Paraguay is the second poorest country in South America. You’d never know it from visiting some neighborhoods in the capital city of Asunción, though. Shiny new SUVs cruise the streets between the golf course and the yacht club. Boutique malls sell the latest in European fashion. Not a bad country for enjoying the good life.

I lived in Paraguay for a time in the late 1990s, but not anywhere near the country club. I was a Peace Corps volunteer in a dusty frontier community 100 miles off the paved road. With a government salary of $220/month I was the wealthiest person on my street.  My neighbors, for comparison, had 11 children and somehow made do on about $400/year they made selling tobacco to a local distributor and onions in the nearby village. Many small farmers subsisted in the short term on bank credit, a sort of debt servitude that, carried out over years, funneled resources out of the community and upward to the elite. In the long term, some eventually lost their land and migrated to the city where I lost track of them. The slums were always growing around Asunción’s outskirts.

Most of the land was owned by only 350 people, according to a newspaper article in 1998. This statistic startled me, and explained a great deal of Paraguay’s dysfunction. 350 was half the size of my high school graduating class! The country was being run by an exclusive club of millionaires that all knew each other and, for the most part, didn’t pay much attention to the poor folks.

Paraguay was ostensibly a democracy, a 1989 coup having deposed a long-standing dictator. But the elections remained theater. A few rival millionaires would emerge from their mansions long enough to film TV spots featuring them bravely clearing brush at the ranch riding about on horseback looking folksy. To remove any remaining doubt about their populist roots, they would then toss a few bribes to the voters the week of the election. My community at the forest’s edge got free chainsaws. Thanks, General Oviedo!

In spite of the country’s political corruption, I am fond of Paraguay. The people are friendly, the natural history is rich, and the climate warm and forgiving. After my tour was up, I considered starting up a beekeeping operation and staying in country. After all, I calculated that I only needed about 30 hives to sustain a basic campo lifestyle.

In the end, though, I decided against it. The crime rate was phenomenally high, the ambient poverty depressing, and as an outsider the pervasive corruption certainly didn’t work in my favor. The society simply did not function well, and although it contained great charm it was too often punctuated by avoidable tragedy.

Mostly, I never had the security I felt in the middle class in the United States. In fact, Paraguay didn’t have much of a middle class. The wealthy were wealthy, the poor were poor, and any social mobility tended to be downwards.

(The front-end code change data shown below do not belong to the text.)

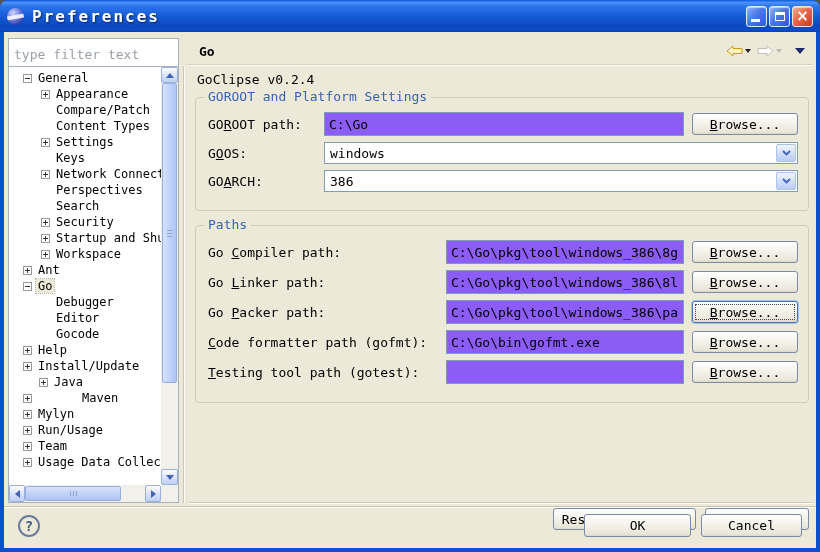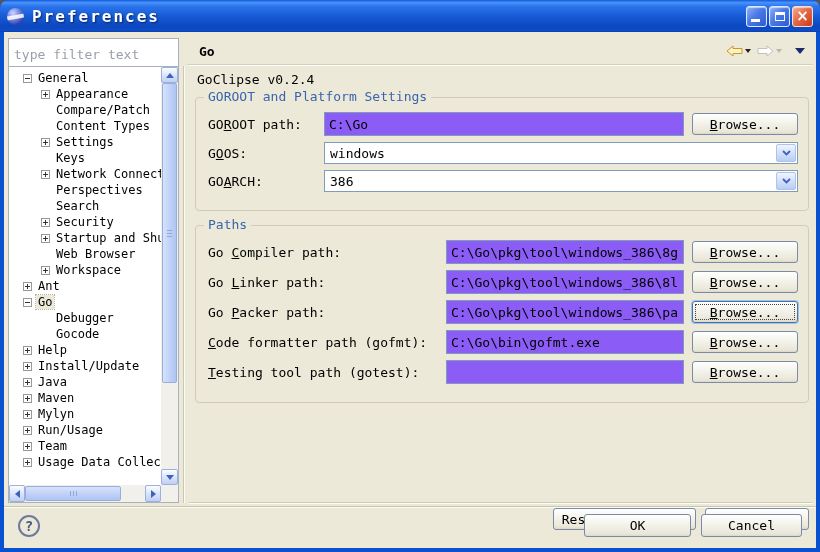--- a/index.html
+++ b/index.html
@@ -181,10 +181,6 @@
             <span class="t-label">Startup and Shu</span>
           </div>
           <div class="tree-item" style="padding-left: 32px;">
-            <span class="expander none"></span>
-            <span class="t-label">Web Browser</span>
-          </div>
-          <div class="tree-item" style="padding-left: 32px;">
             <span class="expander plus"></span>
             <span class="t-label">Workspace</span>
           </div>

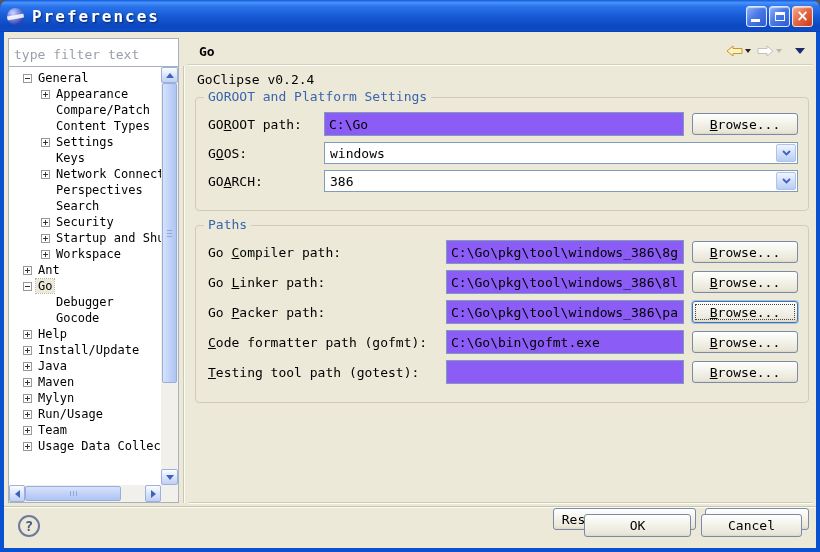--- a/index.html
+++ b/index.html
@@ -198,6 +198,10 @@
           </div>
           <div class="tree-item" style="padding-left: 32px;">
             <span class="expander none"></span>
+            <span class="t-label">Editor</span>
+          </div>
+          <div class="tree-item" style="padding-left: 32px;">
+            <span class="expander none"></span>
             <span class="t-label">Gocode</span>
           </div>
           <div class="tree-item" style="padding-left: 14px;">

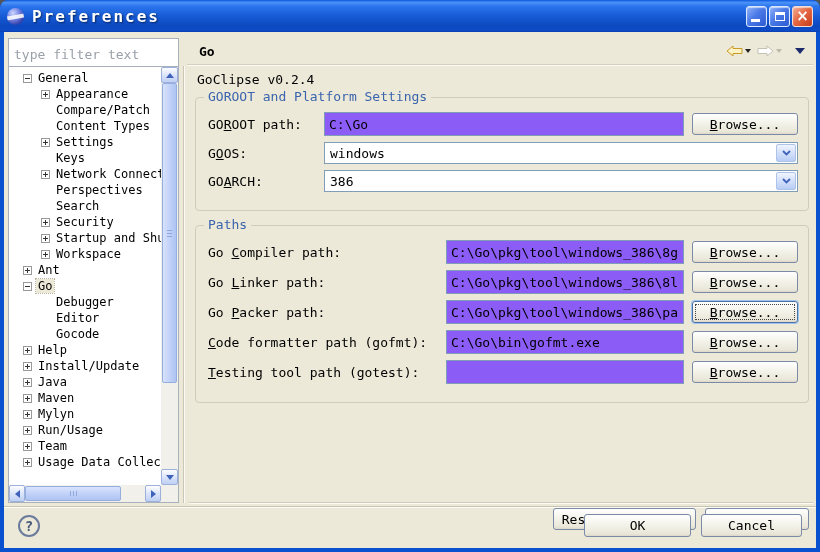--- a/index.html
+++ b/index.html
@@ -212,7 +212,7 @@
             <span class="expander plus"></span>
             <span class="t-label">Install/Update</span>
           </div>
-          <div class="tree-item" style="padding-left: 14px;">
+          <div class="tree-item" style="padding-left: 30px;">
             <span class="expander plus"></span>
             <span class="t-label">Java</span>
           </div>

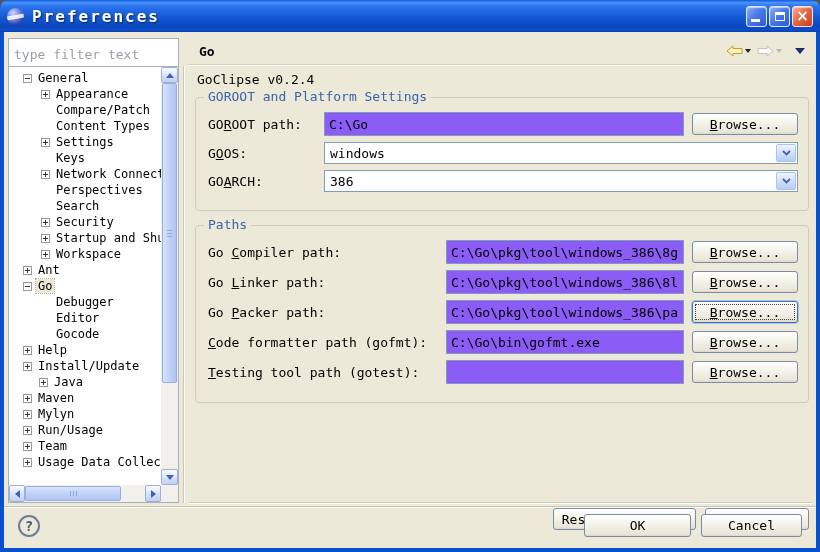--- a/index.html
+++ b/index.html
@@ -216,7 +216,7 @@
             <span class="expander plus"></span>
             <span class="t-label">Java</span>
           </div>
-          <div class="tree-item" style="padding-left: 14px;">
+          <div class="tree-item" style="padding-left: 14px; gap: 44px;">
             <span class="expander plus"></span>
             <span class="t-label">Maven</span>
           </div>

Paraguay has natural resources: fertile soil, navigable rivers, and a pair of world-class hydroelectric projects. But the wealth never spreads beyond the aristocracy. The powerful have little incentive to run the country to benefit anyone but themselves. Income inequality was not just a problem, it was the single biggest obstacle to any sort of improvement to the lives of the populace.

It didn’t matter if you wanted to implement a liberal program, or a conservative program, or to regulate, or to deregulate. Ideology didn’t even really matter. If the aristocrats could make money, it would happen. If it would cost them money, it wouldn’t. Unless their family was involved. They’d fire competent staff to replace them with a nephew. If you knew the right people you wouldn’t have to work hard; if you didn’t you were basically stuck. If the powers that be didn’t like a new law, it’d never be enforced. If, heaven forbid, a rivalry among the aristocrats escalated, someone got killed. Paraguayan government was corruption in near-textbook purity, and the scam was all possible because the immense resource gap between the rich and the masses meant no one from within the system could challenge it.

Now, back to the United States.

I am not enjoying watching my own country develop the same internal dynamic that corroded the heart of Paraguayan society. As power and wealth concentrate upwards, the ability of a democracy to function in the interests of its people falters. Forget free markets, or single-payer health care, or whatever your hobby horse happens to be. None of it- left, right, or center- will happen once corruption becomes endemic. And corruption is a major product of wealth disparity.

This is why I support the 99% & Occupy movements. At long last they’ve gotten Americans talking about our nascent Aristocracy. I love Paraguay, but if I wanted to live in that sort of system I’d rather move back there than grow a banana republic at home.